Murdoch: Pour Money Into Digital, Make Wall Street Journal Free, Don't Let Google Own The World
1 min read

Murdoch: Pour Money Into Digital, Make Wall Street Journal Free, Don't Let Google Own The World

The Wall Street Journal has a fascinating interview with Rupert Murdoch. Here are some choice quotes:

I think it’s in the digital area, digital and TV. And I think we’ve got to pour some money into digital. We’ve got to do a lot of things there… There’s so much going on on the Internet. We’ve got to find new ways and new business models to get revenues. Or else the world is going to be owned by Google.

Pour money into digital, find new business models, or be owned by Google. Pretty straightforward.

I mean there are so many new pipes in how you deliver these things. And so on. We’ll just have to use them all and see what’s economical. I had a study done, and I think you’ve had many more studies done down there. What if they made The Wall Street Journal free instead of charging 80 bucks?

“New pipes”? Is Murdoch part of the Ted Stevens school of Web conceptualization? Pipes are emblematic of the old monopoly distribution models that put Murdoch on top — wishful thinking.

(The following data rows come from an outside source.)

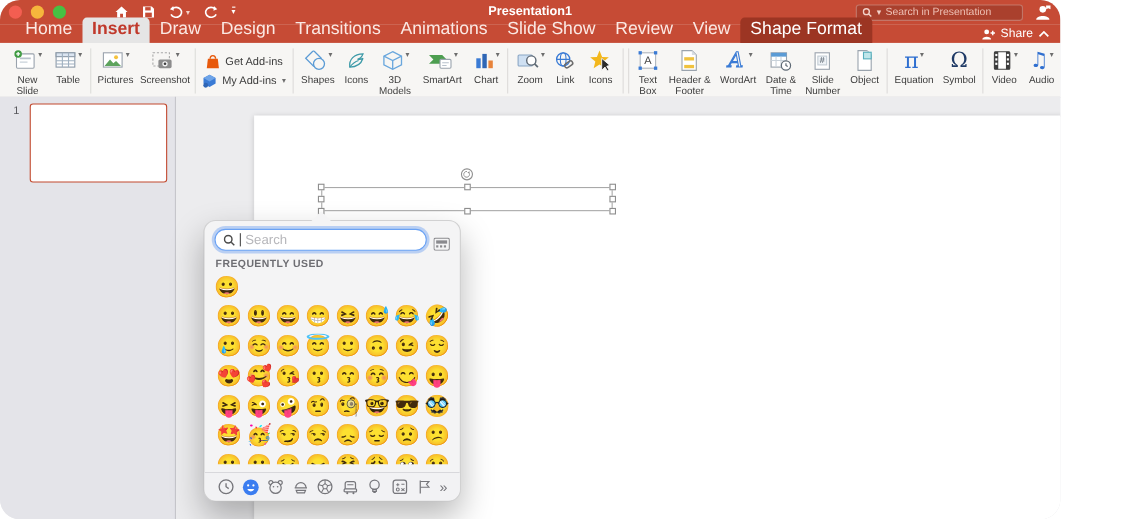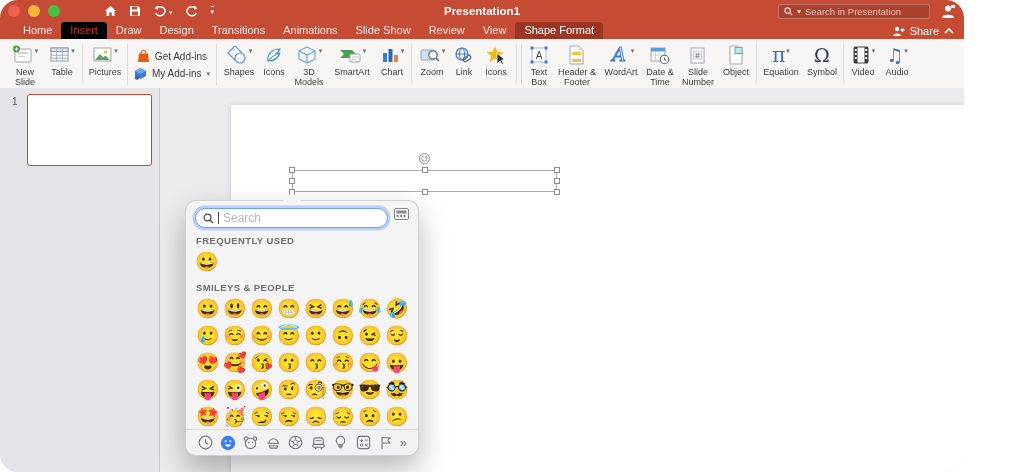--- a/index.html
+++ b/index.html
@@ -25,7 +25,7 @@
 
   
   .tabrow { height:17px; background:#c64b35; display:flex; align-items:flex-end; padding:0 0 0 14px; position:relative; }
-  .tab { color:#fbe9e4; font-size:11px; padding:2px 9px 3px; border-radius:4px 4px 0 0; cursor:default; white-space:nowrap; }
+  .tab { color:#fbe9e4; font-size:16px; padding:2px 9px 3px; border-radius:4px 4px 0 0; cursor:default; white-space:nowrap; }
   .tab.active { background:#000000; color:#c0392b; font-weight:normal; }
   .tab.contextual { background:#9c3523; color:#fff; }
   .tab-share { position:absolute; right:10px; bottom:2px; display:flex; align-items:center; gap:5px; color:#fff; font-size:11px; }

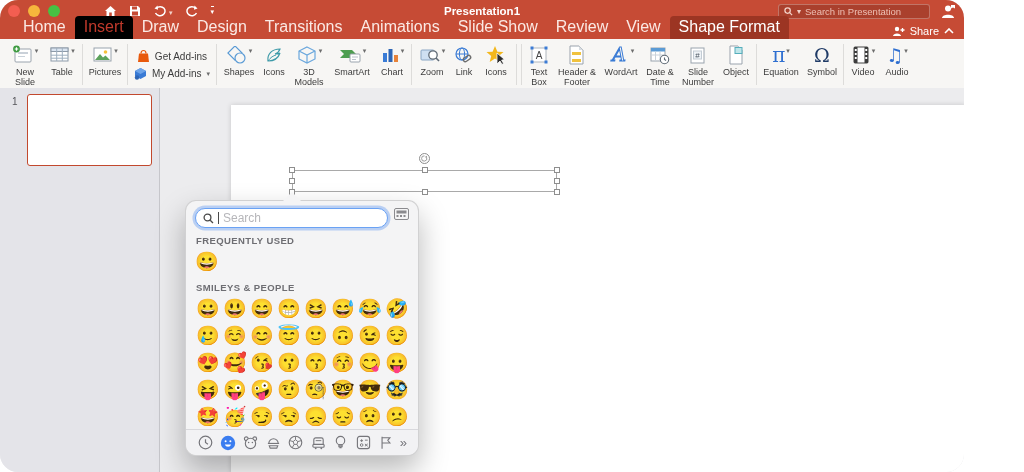--- a/index.html
+++ b/index.html
@@ -26,7 +26,7 @@
   
   .tabrow { height:17px; background:#c64b35; display:flex; align-items:flex-end; padding:0 0 0 14px; position:relative; }
   .tab { color:#fbe9e4; font-size:16px; padding:2px 9px 3px; border-radius:4px 4px 0 0; cursor:default; white-space:nowrap; }
-  .tab.active { background:#000000; color:#c0392b; font-weight:normal; }
+  .tab.active { background:#e5e5e5; color:#c0392b; font-weight:bold; }
   .tab.contextual { background:#9c3523; color:#fff; }
   .tab-share { position:absolute; right:10px; bottom:2px; display:flex; align-items:center; gap:5px; color:#fff; font-size:11px; }
 

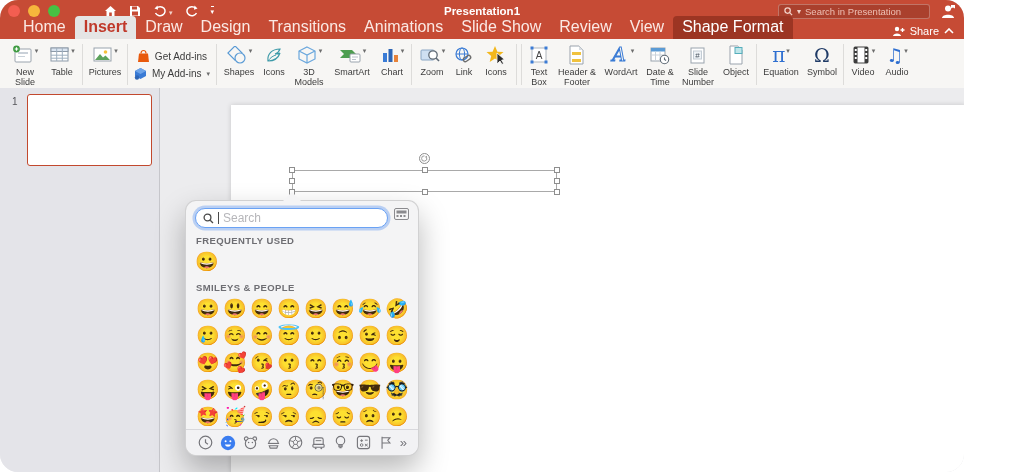--- a/index.html
+++ b/index.html
@@ -208,6 +208,18 @@
       <div class="rlabel">Pictures</div>
     </div>
 
+    <div class="rbtn" style="width:50px">
+      <div class="ricon">
+          <svg width="22" height="19" viewBox="0 0 22 19">
+            <rect x="2" y="2" width="15" height="12" fill="none" stroke="#a9a9a9" stroke-dasharray="2 1.6"></rect>
+            <rect x="7" y="8" width="12" height="8" rx="1.5" fill="#8c8c8c"></rect>
+            <circle cx="13" cy="12" r="2.4" fill="#f4f4f4"></circle>
+            <circle cx="13" cy="12" r="1.2" fill="#3d3d3d"></circle>
+          </svg>
+          <span class="caret">▾</span>
+        </div>
+      <div class="rlabel">Screenshot</div>
+    </div>
     <div class="rdiv"></div>
 
     <div class="addins">

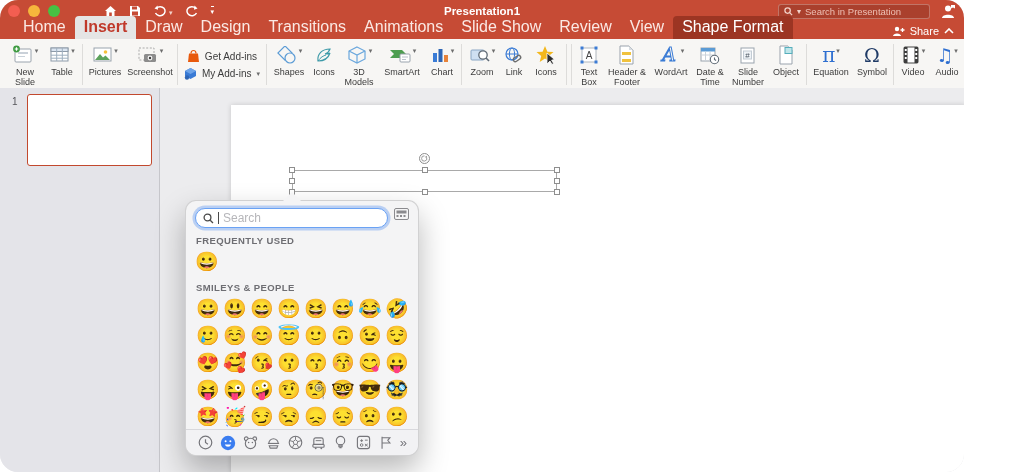--- a/index.html
+++ b/index.html
@@ -64,7 +64,7 @@
              padding:7px 9px 0; z-index:5; }
   .tail { position:absolute; left:96px; top:-9px; width:0; height:0;
           border-left:10px solid transparent; border-right:10px solid transparent; border-bottom:10px solid #f4f4f5; }
-  .srow { display:flex; align-items:flex-start; gap:6px; }
+  .srow { display:flex; align-items:flex-end; gap:6px; }
   .sfield { flex:1; display:flex; align-items:center; gap:4px; height:20px; background:#fff; border-radius:10px;
             border:1px solid #6aa2f4; box-shadow:0 0 0 2.5px rgba(98,152,240,.4); padding:0 7px; }
   .sfield .ph { color:#b6b6ba; font-size:12px; }

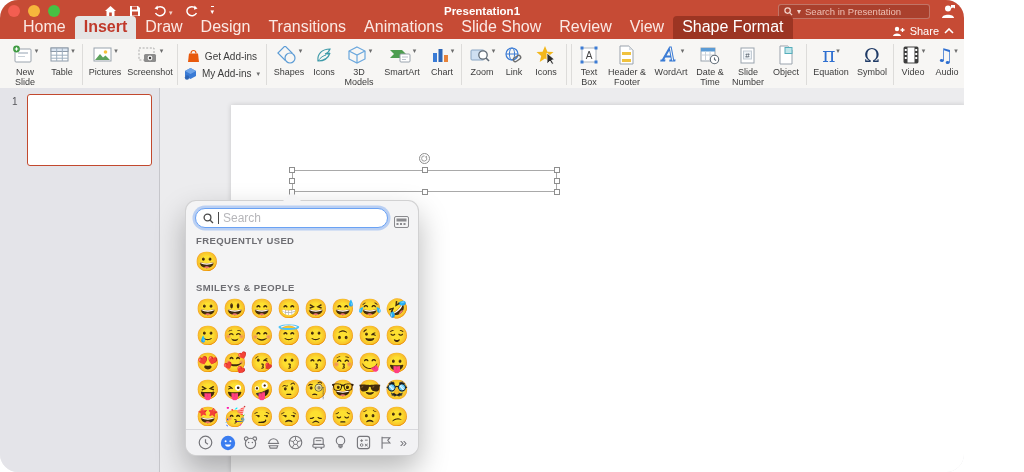--- a/index.html
+++ b/index.html
@@ -506,7 +506,6 @@
         <button class="ecell">😀</button>
           </div>
 
-        <div class="sec-title">SMILEYS &amp; PEOPLE</div>
         <div class="grid-clip">
           <div class="egrid">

You’d have 10 times as many visitors and lets say five times as much advertising. But you’d lose the other, it works out at about a push…. So, the problem with a regular newspaper is how do they replace or hold their revenue models. It’s not all been about the Internet. Change of lifestyle, people’s time. Circulation really has been going down for 20 years before the Internet. And on top of this, in this country you have the impact of the discounters. The Targets and the Wal-Marts and what they’ve done to the department stores… So what’s happened at papers like the LA Times. Used to see pages and pages of five different department stores. Now you get a couple of pages from one … We’ll see how Mr. [Sam] Zell handles that.

So newspapers have been dying for a while. The Internet is just the coup de grace.